[Content revision data]
____

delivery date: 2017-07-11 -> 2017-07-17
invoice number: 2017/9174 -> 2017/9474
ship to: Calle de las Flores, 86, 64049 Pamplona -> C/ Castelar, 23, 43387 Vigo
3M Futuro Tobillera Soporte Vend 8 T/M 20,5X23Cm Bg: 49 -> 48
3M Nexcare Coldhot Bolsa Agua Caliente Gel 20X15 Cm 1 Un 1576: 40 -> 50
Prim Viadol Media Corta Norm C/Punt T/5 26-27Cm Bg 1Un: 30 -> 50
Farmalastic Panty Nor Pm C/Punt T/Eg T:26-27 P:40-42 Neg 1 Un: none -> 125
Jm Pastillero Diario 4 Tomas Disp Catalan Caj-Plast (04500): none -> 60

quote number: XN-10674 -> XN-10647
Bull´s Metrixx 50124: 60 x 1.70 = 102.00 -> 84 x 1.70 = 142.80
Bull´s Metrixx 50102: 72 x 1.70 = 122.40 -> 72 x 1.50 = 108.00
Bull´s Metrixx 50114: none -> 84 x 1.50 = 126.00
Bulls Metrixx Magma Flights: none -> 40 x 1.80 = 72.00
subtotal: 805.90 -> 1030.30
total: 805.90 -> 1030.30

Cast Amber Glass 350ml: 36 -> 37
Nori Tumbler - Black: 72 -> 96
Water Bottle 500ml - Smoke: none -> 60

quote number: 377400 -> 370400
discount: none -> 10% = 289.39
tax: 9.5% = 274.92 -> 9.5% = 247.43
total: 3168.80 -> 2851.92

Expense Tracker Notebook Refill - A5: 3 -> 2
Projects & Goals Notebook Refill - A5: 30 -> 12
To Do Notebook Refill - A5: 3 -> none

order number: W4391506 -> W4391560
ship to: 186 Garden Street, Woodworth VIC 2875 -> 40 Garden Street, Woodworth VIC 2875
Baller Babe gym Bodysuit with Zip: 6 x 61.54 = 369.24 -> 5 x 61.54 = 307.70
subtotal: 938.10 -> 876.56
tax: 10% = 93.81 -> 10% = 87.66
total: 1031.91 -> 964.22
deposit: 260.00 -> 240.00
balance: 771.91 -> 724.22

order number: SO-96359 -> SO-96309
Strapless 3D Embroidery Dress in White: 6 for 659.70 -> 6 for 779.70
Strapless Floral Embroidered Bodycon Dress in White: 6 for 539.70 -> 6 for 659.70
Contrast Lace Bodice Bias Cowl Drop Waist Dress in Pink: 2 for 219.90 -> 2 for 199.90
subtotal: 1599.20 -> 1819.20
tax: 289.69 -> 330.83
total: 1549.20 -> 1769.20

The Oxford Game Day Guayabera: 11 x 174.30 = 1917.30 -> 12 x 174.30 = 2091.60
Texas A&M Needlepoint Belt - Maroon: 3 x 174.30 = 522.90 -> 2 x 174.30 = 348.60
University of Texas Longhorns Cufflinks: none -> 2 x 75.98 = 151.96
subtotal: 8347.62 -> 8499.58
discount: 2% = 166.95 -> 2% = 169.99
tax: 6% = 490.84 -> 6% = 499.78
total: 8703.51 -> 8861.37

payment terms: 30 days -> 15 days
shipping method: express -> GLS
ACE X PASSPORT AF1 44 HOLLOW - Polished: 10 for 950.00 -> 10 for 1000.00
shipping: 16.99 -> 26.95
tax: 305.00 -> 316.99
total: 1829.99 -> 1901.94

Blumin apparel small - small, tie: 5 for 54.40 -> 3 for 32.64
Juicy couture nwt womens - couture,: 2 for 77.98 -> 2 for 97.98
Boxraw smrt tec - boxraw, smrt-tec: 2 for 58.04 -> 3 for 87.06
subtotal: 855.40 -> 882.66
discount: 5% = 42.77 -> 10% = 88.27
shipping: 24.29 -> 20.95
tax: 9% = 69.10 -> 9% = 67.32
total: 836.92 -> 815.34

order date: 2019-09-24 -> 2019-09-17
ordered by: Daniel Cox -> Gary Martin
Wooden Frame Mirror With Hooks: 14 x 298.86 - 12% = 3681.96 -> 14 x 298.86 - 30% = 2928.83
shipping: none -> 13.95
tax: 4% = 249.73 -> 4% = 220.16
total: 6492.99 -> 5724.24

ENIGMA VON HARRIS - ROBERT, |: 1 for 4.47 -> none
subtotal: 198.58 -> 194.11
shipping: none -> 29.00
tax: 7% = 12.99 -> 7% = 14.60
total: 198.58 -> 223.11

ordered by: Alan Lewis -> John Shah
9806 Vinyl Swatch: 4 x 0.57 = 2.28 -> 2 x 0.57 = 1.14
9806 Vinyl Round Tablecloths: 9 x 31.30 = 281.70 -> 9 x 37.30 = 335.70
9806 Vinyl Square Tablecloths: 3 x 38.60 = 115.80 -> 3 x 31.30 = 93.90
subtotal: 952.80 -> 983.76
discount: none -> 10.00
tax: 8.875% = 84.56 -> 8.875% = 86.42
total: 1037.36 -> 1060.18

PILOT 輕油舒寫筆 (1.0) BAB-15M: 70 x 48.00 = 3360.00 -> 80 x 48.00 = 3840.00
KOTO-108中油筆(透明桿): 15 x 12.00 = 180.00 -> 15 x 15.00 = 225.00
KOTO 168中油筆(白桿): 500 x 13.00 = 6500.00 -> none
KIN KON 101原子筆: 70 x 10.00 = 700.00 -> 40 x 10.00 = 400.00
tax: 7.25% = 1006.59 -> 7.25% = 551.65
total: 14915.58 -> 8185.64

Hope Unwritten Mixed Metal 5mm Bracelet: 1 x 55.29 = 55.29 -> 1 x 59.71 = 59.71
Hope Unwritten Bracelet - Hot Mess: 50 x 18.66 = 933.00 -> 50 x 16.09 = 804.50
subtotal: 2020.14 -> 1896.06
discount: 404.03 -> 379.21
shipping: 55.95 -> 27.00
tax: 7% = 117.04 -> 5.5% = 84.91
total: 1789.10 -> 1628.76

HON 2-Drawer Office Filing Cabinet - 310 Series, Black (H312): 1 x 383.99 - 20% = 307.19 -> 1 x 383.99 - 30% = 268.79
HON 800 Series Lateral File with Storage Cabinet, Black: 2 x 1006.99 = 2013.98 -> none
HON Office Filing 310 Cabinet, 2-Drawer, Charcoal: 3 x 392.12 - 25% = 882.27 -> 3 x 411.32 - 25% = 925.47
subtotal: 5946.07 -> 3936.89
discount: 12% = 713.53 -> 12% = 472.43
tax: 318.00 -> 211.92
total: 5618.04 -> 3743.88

____

YOUR OBJECTIVE –
Reproduce each line above that contains "subtotal".

FINISHED EXERCISE –
subtotal: 805.90 -> 1030.30
subtotal: 938.10 -> 876.56
subtotal: 1599.20 -> 1819.20
subtotal: 8347.62 -> 8499.58
subtotal: 855.40 -> 882.66
subtotal: 198.58 -> 194.11
subtotal: 952.80 -> 983.76
subtotal: 2020.14 -> 1896.06
subtotal: 5946.07 -> 3936.89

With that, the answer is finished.